Ladislaus E. Almasy. Wind Versions

Count Laszlo Almasy, famed for his role in a celebrated film adaptation, emerges here as a driver of exploration and memory. A car pilot and WWII explorer, he swims through the Sahara, discovering the fabled Zarzura oasis and ancient rock art in the Cueva de los Nadadores. His chronicles, originally published in Hungarian in 1934, capture a life spent chasing distant horizons and the thrill of discovery.

Charmian Clift. leopard

Stepping away from the bustle, the Durrells’ island life in Corfu became a beacon for bohemian living. Charmian Clift and George Johnston, along with their children, fostered a legendary sense of sunlit freedom that drew artists and writers, including Leonard Cohen, to Hydra. Clift’s account preserves the mood of those days in a voice that feels intimate, immediate, and alive.

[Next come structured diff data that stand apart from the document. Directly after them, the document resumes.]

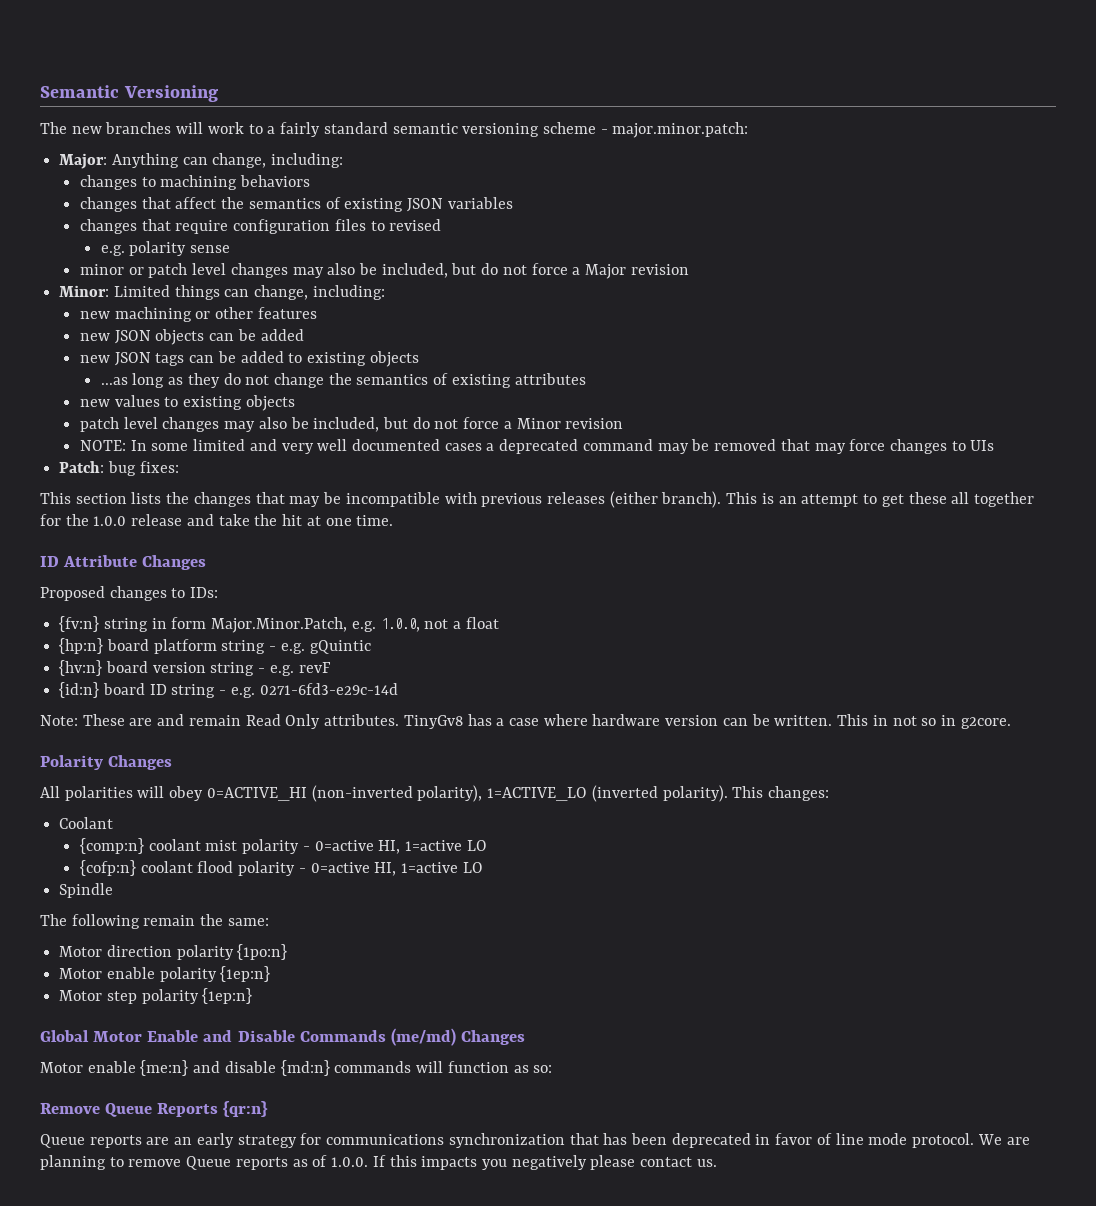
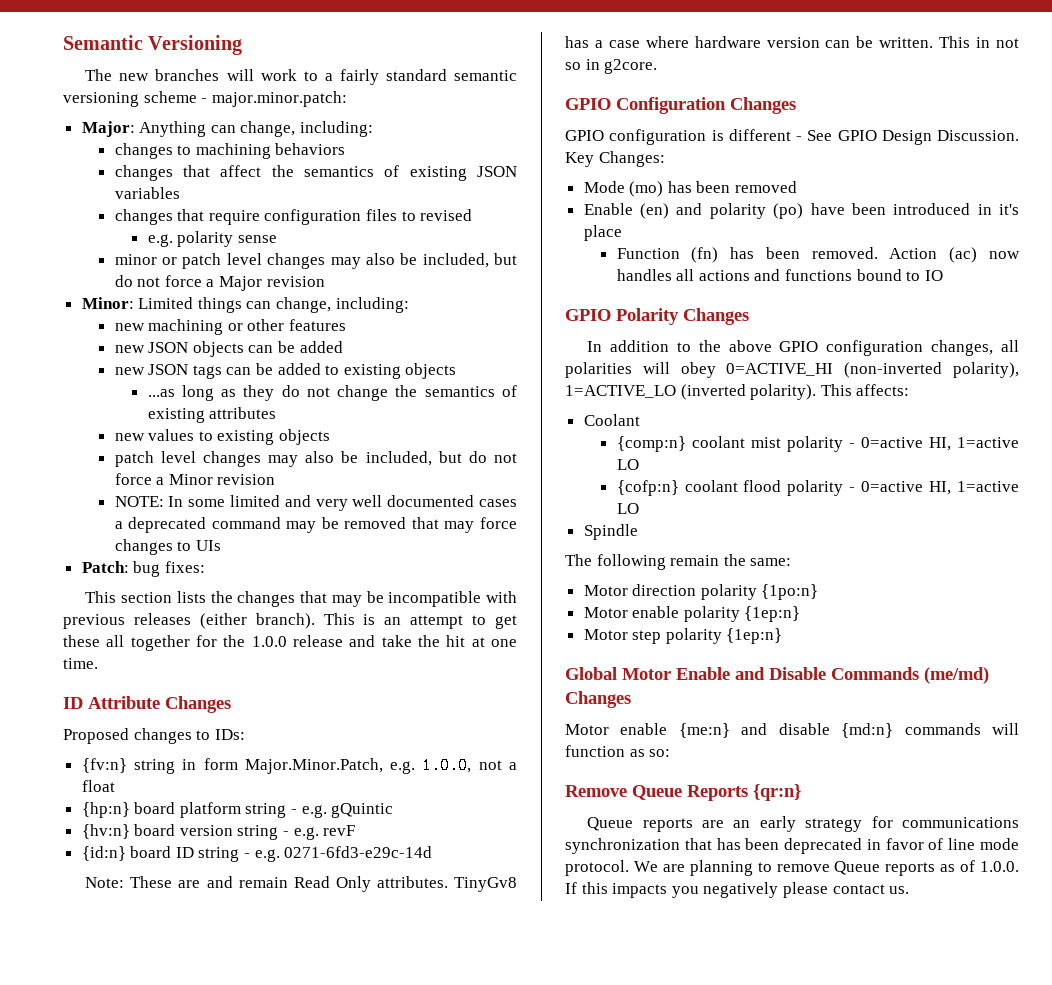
- Polarity Changes
- All polarities will obey 0=ACTIVE_HI (non-inverted polarity), 1=ACTIVE_LO (inverted polarity).
+ GPIO Configuration Changes
+ GPIO configuration is different - See GPIO Design Discussion. Key Changes:
+ Mode (mo) has been removed
+ Enable (en) and polarity (po) have been introduced in it's place
+ Function (fn) has been removed. Action (ac) now handles all actions and functions bound to IO
+ GPIO Polarity Changes
+ In addition to the above GPIO configuration changes, all polarities will obey 0=ACTIVE_HI (non-inverted polarity), 1=ACTIVE_LO (inverted polarity).
- This changes:
+ This affects:

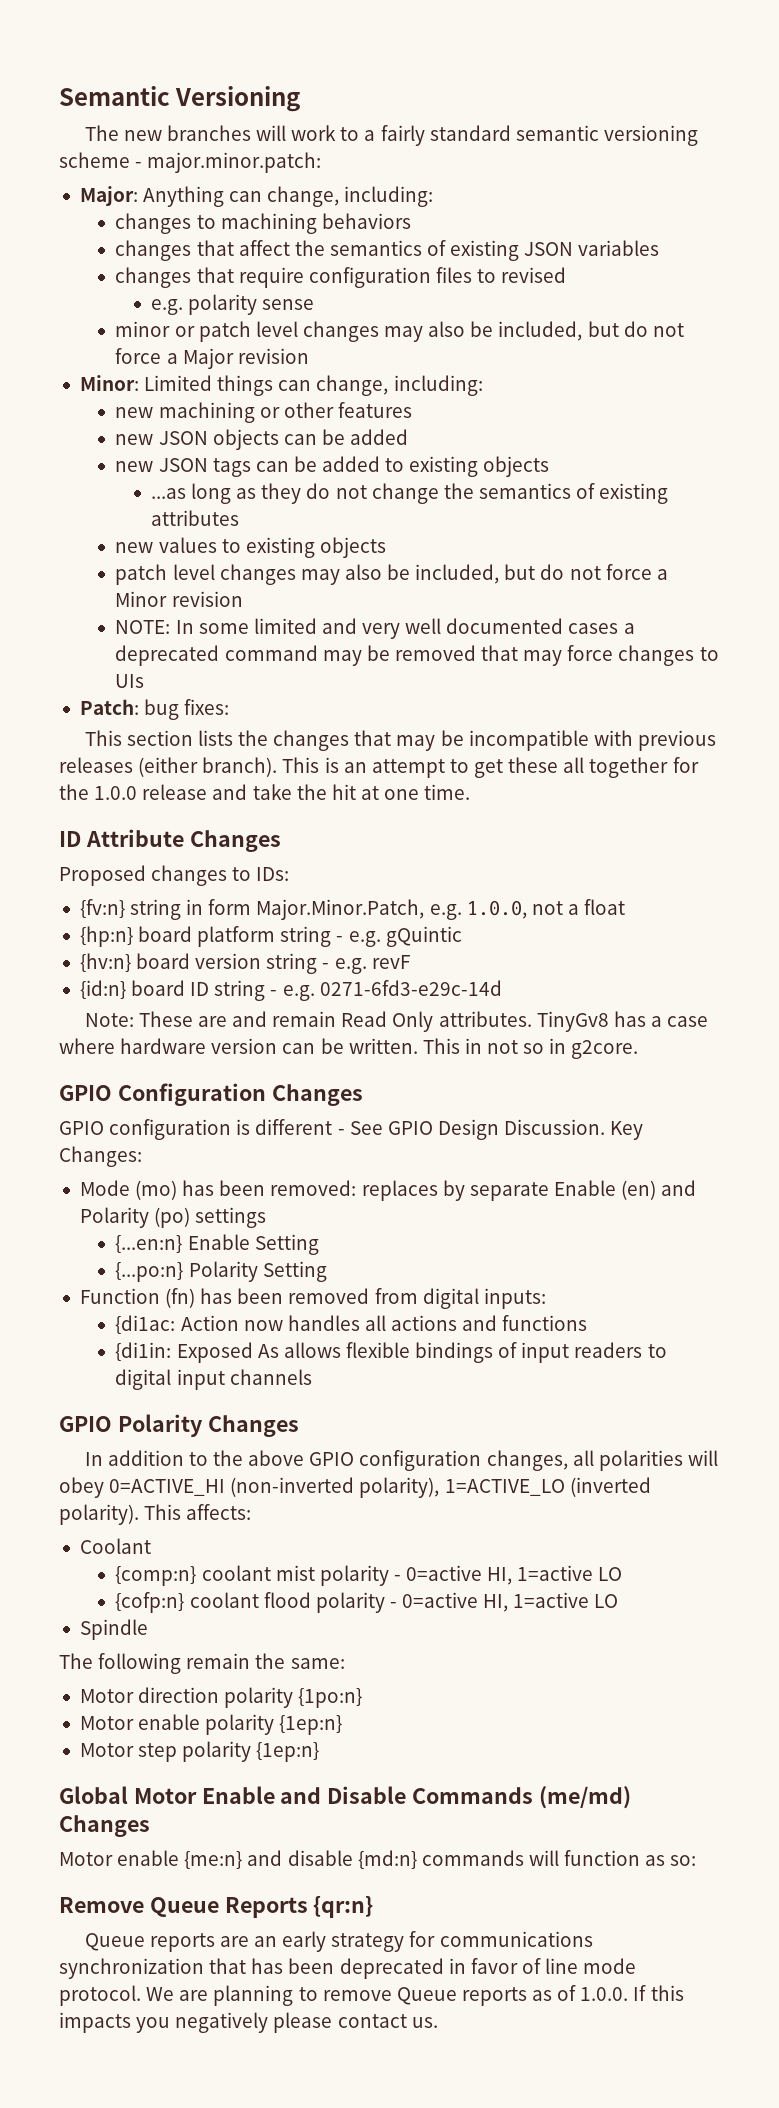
- Mode (mo) has been removed
- Enable (en) and polarity (po) have been introduced in it's place
- Function (fn) has been removed. Action (ac) now handles all actions and functions bound to IO
+ Mode (mo) has been removed: replaces by separate Enable (en) and Polarity (po) settings
+ {...en:n} Enable Setting
+ {...po:n} Polarity Setting
+ Function (fn) has been removed from digital inputs:
+ {di1ac: Action now handles all actions and functions
+ {di1in: Exposed As allows flexible bindings of input readers to digital input channels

Francisco Carrión. Peninsula

A decade of reporting in Cairo frames Carrión’s narrative as he threads together millions of lives into a single, urgent portrait. From President Sisi to everyday drivers, the book maps social textures during a sprawling urban dynamic, weaving encounters into a human tapestry that captures traffic, power, and the pulse of a city at once ancient and modern.

Andrés Cota Hiriart. asteroid

A Mexican zoologist who travels not just to reach places but to meet beings. His quest spans the Americas for axolotls, anacondas, and crocodiles, then heads to Asia for orangutans and Komodo dragons. With humor, warmth, and a scientist’s curiosity, Cota Hiriart becomes a memoirist of wild places and wild ideas alike.

RM Ballantyne. Zenda / Edhasa

A playful nod to classic adventure, this novel invites young readers to imagine maps, distant shores, and future travel adventures. The Coral Island, set in Polynesia, becomes a canvas where boys chase horizons and a girl’s resilience would have often changed the balance of such stories. The foreword offers a modern lens on this enduring voyage of imagination.